Updated

North Korea vowed Sunday to go ahead with plans to launch a long-range rocket, rejecting criticism in the West that it would scuttle recent diplomacy.

North Korea said Friday that it would fire an observation satellite into space on a new rocket as part of celebrations next month of the 100th anniversary of late President Kim Il Sung's birth.

The announcement came about two weeks after the North agreed to suspend long-range missile tests and make nuclear concessions in exchange for much-needed food aid from the United States. The agreement was seen as a promising step toward improved relations between the two wartime enemies.

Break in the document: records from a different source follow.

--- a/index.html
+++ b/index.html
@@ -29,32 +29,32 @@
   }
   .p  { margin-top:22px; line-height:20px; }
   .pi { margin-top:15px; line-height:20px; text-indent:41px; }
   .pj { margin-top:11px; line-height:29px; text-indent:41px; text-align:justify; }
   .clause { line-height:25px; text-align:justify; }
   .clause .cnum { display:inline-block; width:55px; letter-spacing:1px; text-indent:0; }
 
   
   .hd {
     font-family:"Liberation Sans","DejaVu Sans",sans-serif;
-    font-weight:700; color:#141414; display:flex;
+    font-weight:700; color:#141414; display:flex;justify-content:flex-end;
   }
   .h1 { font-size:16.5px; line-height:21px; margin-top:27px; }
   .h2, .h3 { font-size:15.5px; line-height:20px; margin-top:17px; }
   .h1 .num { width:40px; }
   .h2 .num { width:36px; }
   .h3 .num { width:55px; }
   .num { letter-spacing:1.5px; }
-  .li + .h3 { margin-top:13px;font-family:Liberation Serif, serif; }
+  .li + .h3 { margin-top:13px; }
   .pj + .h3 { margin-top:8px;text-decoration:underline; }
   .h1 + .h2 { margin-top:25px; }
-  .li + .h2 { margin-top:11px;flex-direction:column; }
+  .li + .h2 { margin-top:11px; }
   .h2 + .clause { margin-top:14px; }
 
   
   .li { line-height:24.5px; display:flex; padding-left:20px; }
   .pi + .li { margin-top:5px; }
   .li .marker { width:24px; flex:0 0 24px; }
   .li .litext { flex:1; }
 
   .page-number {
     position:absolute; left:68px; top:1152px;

The U.S., Japan, Britain and others have urged North Korea to cancel the planned launch, calling it a threat to diplomatic efforts and warning that it would violate a U.N. ban on nuclear and missile activity because the same rocket technology can be used for long-range missiles.

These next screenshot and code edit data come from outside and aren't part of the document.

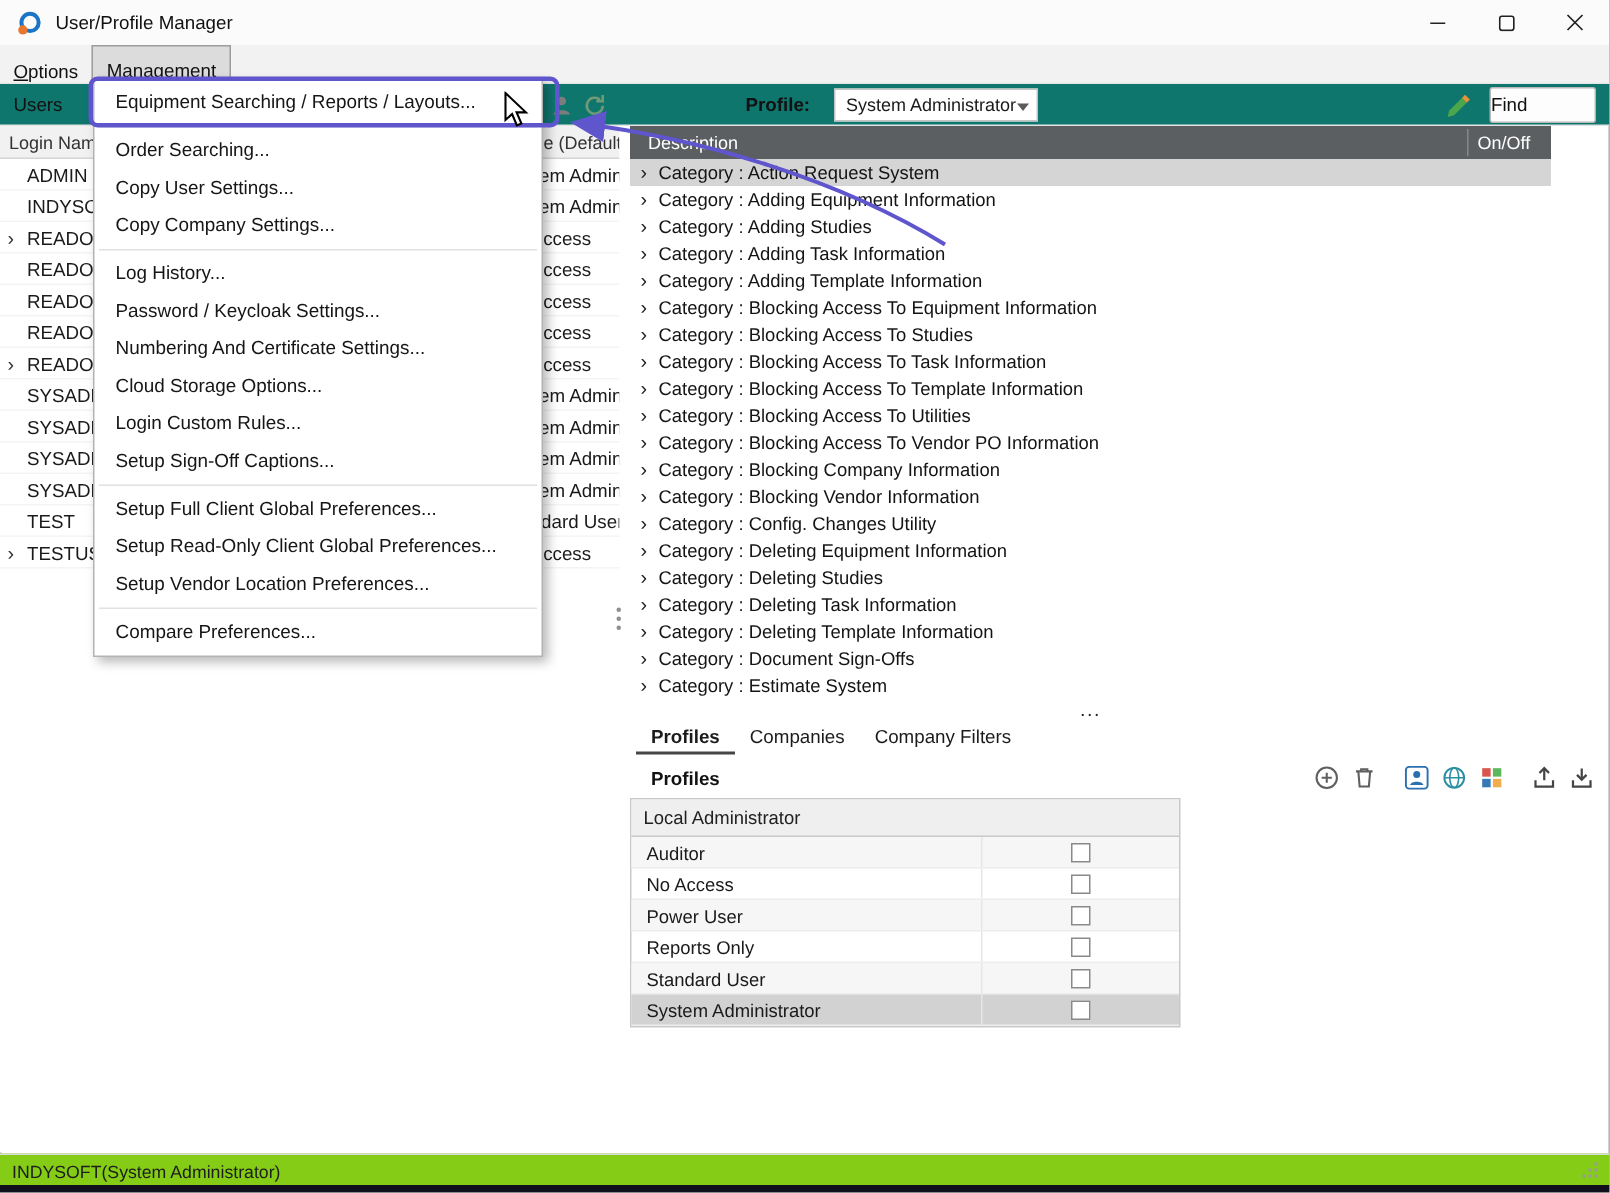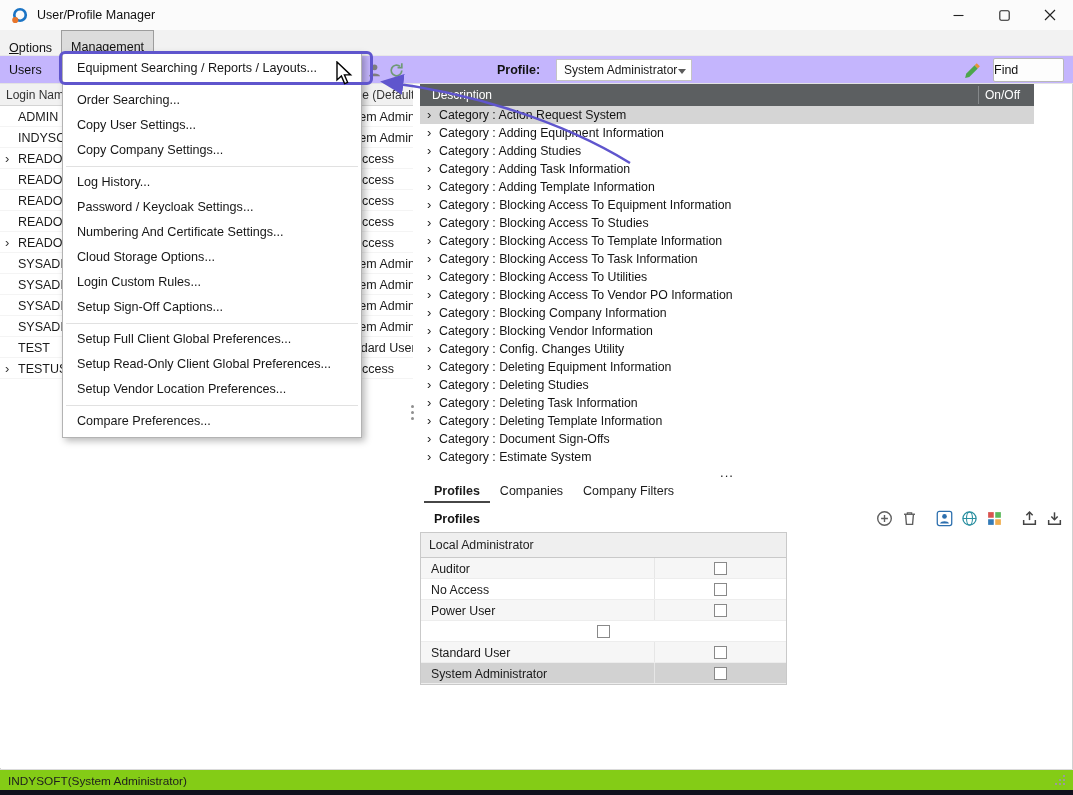--- a/index.html
+++ b/index.html
@@ -16,21 +16,21 @@
   .win-btn{width:46px;height:30px;display:flex;align-items:center;justify-content:center;cursor:default}
 
   
   .menubar{position:absolute;left:0;top:30px;width:100%;height:26px;background:#f2f2f2;display:flex;border-bottom:1px solid #e7e7e7}
   .menubar-item{padding:0 9px;display:flex;align-items:flex-end;font-size:12.5px;color:#111}
   .menubar-item>span{display:block}
   .menubar-item>span::first-letter{text-decoration:underline}
   .menubar-item.active{background:#dcdcdc;border:1px solid #9d9d9d}
 
   
-  .toolbar{position:absolute;left:0;top:56px;width:100%;height:28px;background:#c4b5fd;border-bottom:1px solid #e3e3e3}
+  .toolbar{position:absolute;left:0;top:56px;width:100%;height:28px;background:#0f766e;border-bottom:1px solid #e3e3e3}
   .users-label{position:absolute;left:9px;top:7px;font-size:12.5px;color:#111}
   .tb-icon{position:absolute;top:6px;width:17px;height:17px}
   .profile-label{position:absolute;left:497px;top:7px;font-size:12.5px;font-weight:bold;color:#111}
   .profile-combo{position:absolute;left:556px;top:3px;width:136px;height:22px;background:#fff;border:1px solid #c5c5c5;
                  display:flex;align-items:center;padding:0 16px 0 7px;font-size:12px;white-space:nowrap;overflow:hidden}
   .combo-caret{position:absolute;right:5px;top:9px;width:0;height:0;border-left:4px solid transparent;border-right:4px solid transparent;border-top:5px solid #5b5b5b}
   .find-btn{position:absolute;left:993px;top:2px;width:71px;height:24px;background:#fdfdfd;border:1px solid #b8b8b8;
             border-radius:2px;text-align:left;line-height:22px;font-size:12.5px;color:#111}
 
   
@@ -228,22 +228,22 @@
       <span class="rh-desc">Description</span>
       <span class="rh-onoff">On/Off</span>
     </div>
     <div class="right-row selected">Category : Action Request System</div>
     <div class="right-row">Category : Adding Equipment Information</div>
     <div class="right-row">Category : Adding Studies</div>
     <div class="right-row">Category : Adding Task Information</div>
     <div class="right-row">Category : Adding Template Information</div>
     <div class="right-row">Category : Blocking Access To Equipment Information</div>
     <div class="right-row">Category : Blocking Access To Studies</div>
+    <div class="right-row">Category : Blocking Access To Task Information</div>
     <div class="right-row">Category : Blocking Access To Template Information</div>
-    <div class="right-row">Category : Blocking Access To Task Information</div>
     <div class="right-row">Category : Blocking Access To Utilities</div>
     <div class="right-row">Category : Blocking Access To Vendor PO Information</div>
     <div class="right-row">Category : Blocking Company Information</div>
     <div class="right-row">Category : Blocking Vendor Information</div>
     <div class="right-row">Category : Config. Changes Utility</div>
     <div class="right-row">Category : Deleting Equipment Information</div>
     <div class="right-row">Category : Deleting Studies</div>
     <div class="right-row">Category : Deleting Task Information</div>
     <div class="right-row">Category : Deleting Template Information</div>
     <div class="right-row">Category : Document Sign-Offs</div>
@@ -312,20 +312,21 @@
             <div class="checkbox"></div>
           </div>
         </div>
       <div class="p-row">
           <div class="name">Power User</div>
           <div class="chk-cell">
             <div class="checkbox"></div>
           </div>
         </div>
       <div class="p-row">
+          <div class="name">Reports Only</div>
           <div class="chk-cell">
             <div class="checkbox"></div>
           </div>
         </div>
       <div class="p-row">
           <div class="name">Standard User</div>
           <div class="chk-cell">
             <div class="checkbox"></div>
           </div>
         </div>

China, North Korea's main political and economic ally, also expressed rare concern Saturday and called on all parties to exercise restraint.

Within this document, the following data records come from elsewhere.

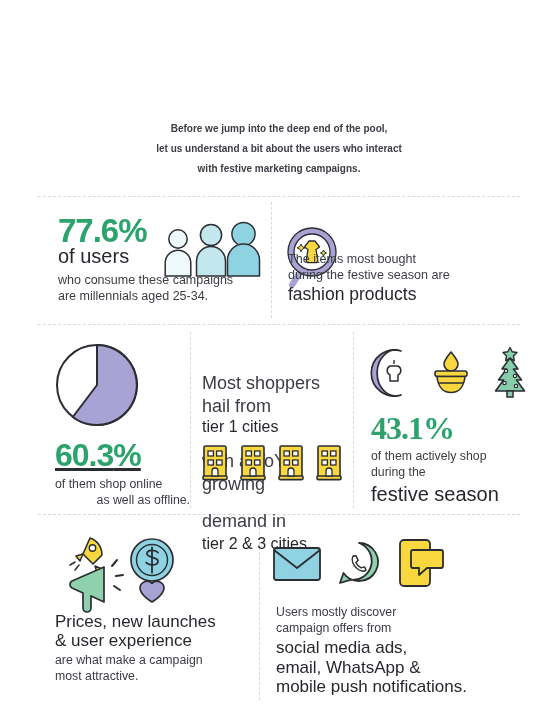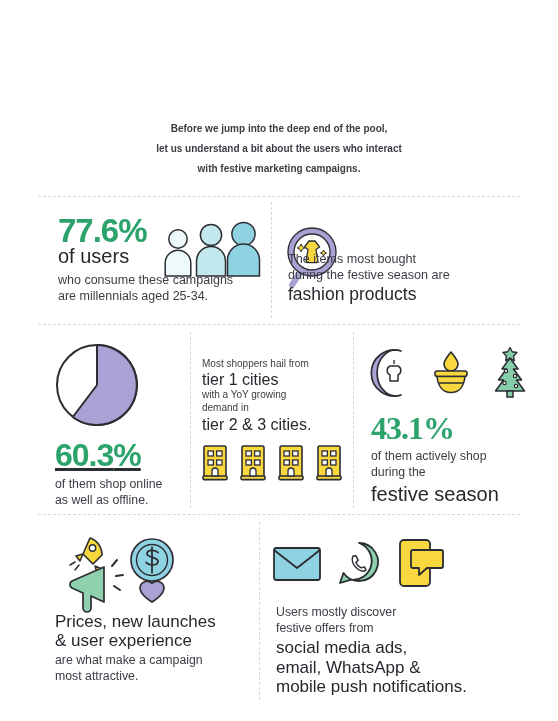--- a/index.html
+++ b/index.html
@@ -72,21 +72,21 @@
   #b2 .l2 { font-size: 17.5px; margin-top: 2px; }
   .magnifier { position: absolute; left: 285px; top: 228px; }
 
   
   #b3 { left: 55px; top: 343px; width: 135px; }
   #b3 .n { font-size: 32px; margin-top: 12px; }
   #b3 .sub { font-size: 12.3px; margin-top: 6px; }
 
   
   #b4 { left: 202px; top: 358px; width: 140px; }
-  #b4 .l { font-size: 10px; }
+  #b4 .l { font-size: 18px; margin-top: 14px; }
   #b4 .lb { font-size: 16px; }
   .cities { position: absolute; left: 201px; top: 443px; display: flex; gap: 10px; }
 
   
   #b5 { left: 371px; top: 412px; width: 146px; }
   #b5 .n { font-size: 32px; }
   #b5 .sub { font-size: 12.3px; margin-top: 5px; }
   #b5 .fs { font-size: 20px; margin-top: 3px; }
   .festive-icons { position: absolute; left: 368px; top: 346px; display: flex; gap: 9px; align-items: flex-end; }
 
@@ -169,21 +169,21 @@
         <circle cx="42" cy="42" r="40" fill="#ffffff" stroke="#2b2d33" stroke-width="2"></circle>
 
         <path d="M42,42 L42,2 A40,40 0 1 1 17.8,74 Z" fill="#a8a3d4" stroke="#2b2d33" stroke-width="2" stroke-linejoin="round"></path>
       </svg>
     </div>
     <div class="num-row" style="display:flex;align-items:flex-start;text-decoration:underline;">
       <span class="big-num n">60.3</span>
       <span class="big-num n pct">%</span>
     </div>
     <div class="reg-line sub">of them shop online</div>
-    <div class="reg-line sub" style="margin-top:0;">as well as offline.</div>
+    <div class="reg-line sub" style="margin-top:0;text-align:right;">as well as offline.</div>
   </div>
 
   <div class="sect" id="b4">
     <div class="reg-line l">Most shoppers hail from</div>
     <div class="bold-line lb">tier 1 cities</div>
     <div class="reg-line l">with a YoY growing</div>
     <div class="reg-line l">demand in</div>
     <div class="bold-line lb" style="margin-top:2px;">tier 2 &amp; 3 cities.</div>
   </div>
   <div class="cities">
@@ -324,19 +324,19 @@
     </div>
     <div>
       <svg width="56" height="50" viewBox="0 0 56 50">
         <rect x="4" y="2" width="30" height="46" rx="4" fill="#f9d83f" stroke="#2b2d33" stroke-width="1.8"></rect>
         <path d="M17,12 h28 a2,2 0 0 1 2,2 v14 a2,2 0 0 1 -2,2 h-14 l-8,7 v-7 h-6 a2,2 0 0 1 -2,-2 v-14 a2,2 0 0 1 2,-2 Z" fill="#f9d83f" stroke="#2b2d33" stroke-width="1.8" stroke-linejoin="round"></path>
       </svg>
     </div>
   </div>
   <div class="sect" id="b7">
     <div class="reg-line l">Users mostly discover</div>
-    <div class="reg-line l">festive offers from</div>
+    <div class="reg-line l">campaign offers from</div>
     <div class="bold-line lb">social media ads,</div>
     <div class="bold-line lb" style="margin-top:0;">email, WhatsApp &amp;</div>
     <div class="bold-line lb" style="margin-top:0;">mobile push notifications.</div>
   </div>
 
 </div>
 
 </body></html>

On Sunday, the North's official news agency dismissed the criticism, saying it denied North Korea the right to the peaceful use of space.

"It is a sinister and deliberate anti-peace action" by hostile forces, the Korean Central News Agency said in an editorial. It said North Korea remained determined to carry out its plans.

The launch, planned between April 12 and 16, would be North Korea's third announced attempt since 1998 to send a satellite into space aboard a long-range rocket. It defied similar criticism in April 2009 and went ahead with a launch that was condemned by the U.N. Security Council.

North Korea quit international nuclear disarmament talks in response and then tested an atomic device, resulting in tightened U.N. sanctions.

U.N. Secretary-General Ban Ki-moon has urged North Korea to reconsider next month's planned launch, and U.S. officials have warned they would not provide 240,000 metric tons of promised food aid if it goes ahead.